I am at the United Nations disability rights convention conference in New York to engage in discussion and work with others to search for solutions to end the denial of disabled people’s rights.
A major session at this meeting of the parties to the Disability Convention is about the drive to end the institutionalisation of children. The Lumos charity estimates that around eight million children are living in institutes and about as many as a quarter of these children are disabled. The damage caused in these institutes actually means many more children leave (if they do) damaged in some way.
Lumos was founded and funded by J.K. Rowling, author of the Harry Potter series.
In 2004, after seeing an article in the Sunday Times about children being kept in caged beds in institutions, J.K. Rowling felt compelled to address this terrible problem. As a result she founded the charity that became Lumos.
She said, "I looked at that photograph of the boy in his cage bed and felt he has absolutely no voice. This touched me as nothing else has because I can think of nobody more powerless than a child, perhaps with a mental or a physical disability, locked away from their family. It was a very shocking realisation to me and that's where the whole thing started.”
My daughters tell me the word “Lumos” is wizard Harry’s spell that shines a light from his wand into the darkness. Lumos has succeeded in getting many thousands of children out of institutions in Eastern Europe. Some of these children will be telling their stories at the conference via video.
J K Rowling’s character Harry Potter is very different from the muggles (humans with no magic) he lives with, he is an orphan and he is most certainly not wanted by the muggle family, he has a special mark and has special abilities. The foster family are scared of him, he is bullied by their own child and is in fact locked under the stairs. Harry though of course has special talents and in the right environment of Hogwarts goes off to do luminous magic.

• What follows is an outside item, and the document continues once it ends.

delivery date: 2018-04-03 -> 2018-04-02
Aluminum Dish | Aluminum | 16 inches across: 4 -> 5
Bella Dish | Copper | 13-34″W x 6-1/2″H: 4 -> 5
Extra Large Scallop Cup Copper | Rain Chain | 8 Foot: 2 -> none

I wish Harry could cast a magic spell so that disabled children around the world who linger in institutions could be released, grow up in a home with loving people, to belong in a community, and to learn alongside neighbourhood friends at school. These are rights enshrined in the disability convention.
At this conference session my fellow traveller to New York, Robert Martin will tell of his life growing up in New Zealand’s institutions. He confirms these are places where the abuse of being coerced away from and deprived of the love of your family starts to destroy you; where no one comforts a small child who cries for their sister; where loneliness is dark, desperate and doesn’t abate. Robert experienced physical abuse and had his childhood innocence shattered.

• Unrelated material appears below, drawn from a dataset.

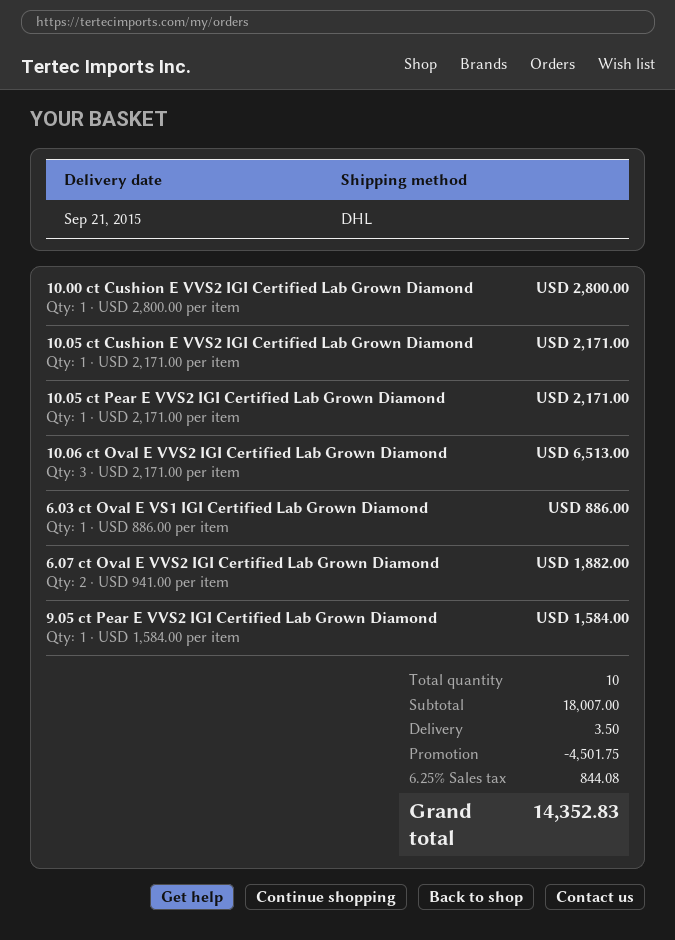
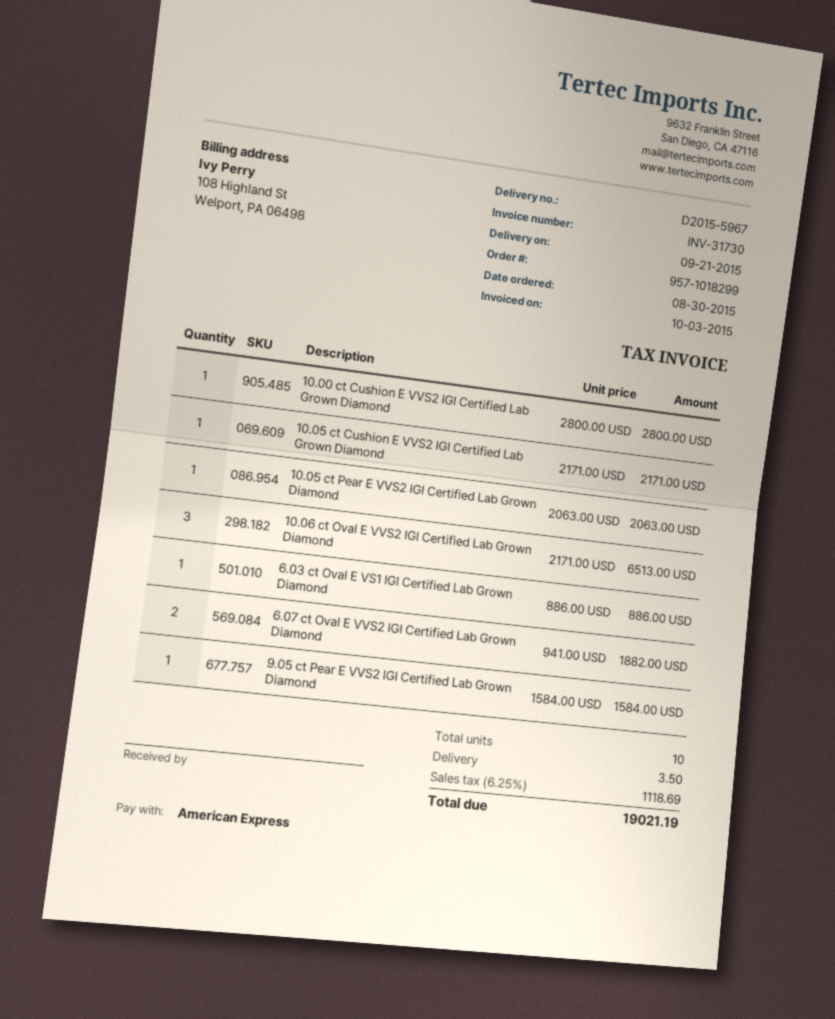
10.05 ct Pear E VVS2 IGI Certified Lab Grown Diamond: 1 x 2171.00 = 2171.00 -> 1 x 2063.00 = 2063.00
discount: 4501.75 -> none
tax: 6.25% = 844.08 -> 6.25% = 1118.69
total: 14352.83 -> 19021.19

Robert is a New Zealander with a learning disability (we used to call that an intellectual disability). By telling his story to the UN 10 years ago during the development of the disability rights convention he shone a light on the need to hear the voices and opinions of people whose rights have been trodden on.
After Robert’s appearances at the conference all those years ago some conference attendees observed a change in the bureaucratic UN environment. Diplomats representing the assembled governments from around the world recognised in their hearts and minds the important voices in developing this covenant of international law are the voices of disabled people. The diplomats then allowed these voices to lead the convention development, and the disability convention was agreed in faster time, and signed by more nations more quickly, than any other convention. UN human rights conventions are covenants, the deepest of international legal commitments.
Harry Potter used his magic powers and powerful friends to enter into the world of wizards and escape his oppressive home. Robert Martin projects this same resilience and story of survival that inspires us all with hope. He inspires me as a fellow disabled person that we can shine our lights and share our magic in muggle dominated communities.
Time and technology permitting, I’ll regularly blog over the course of the convention conference with updates.
Paul Gibson is Disability Rights Commissioner at the Human Rights Commssion. He is sight-impaired.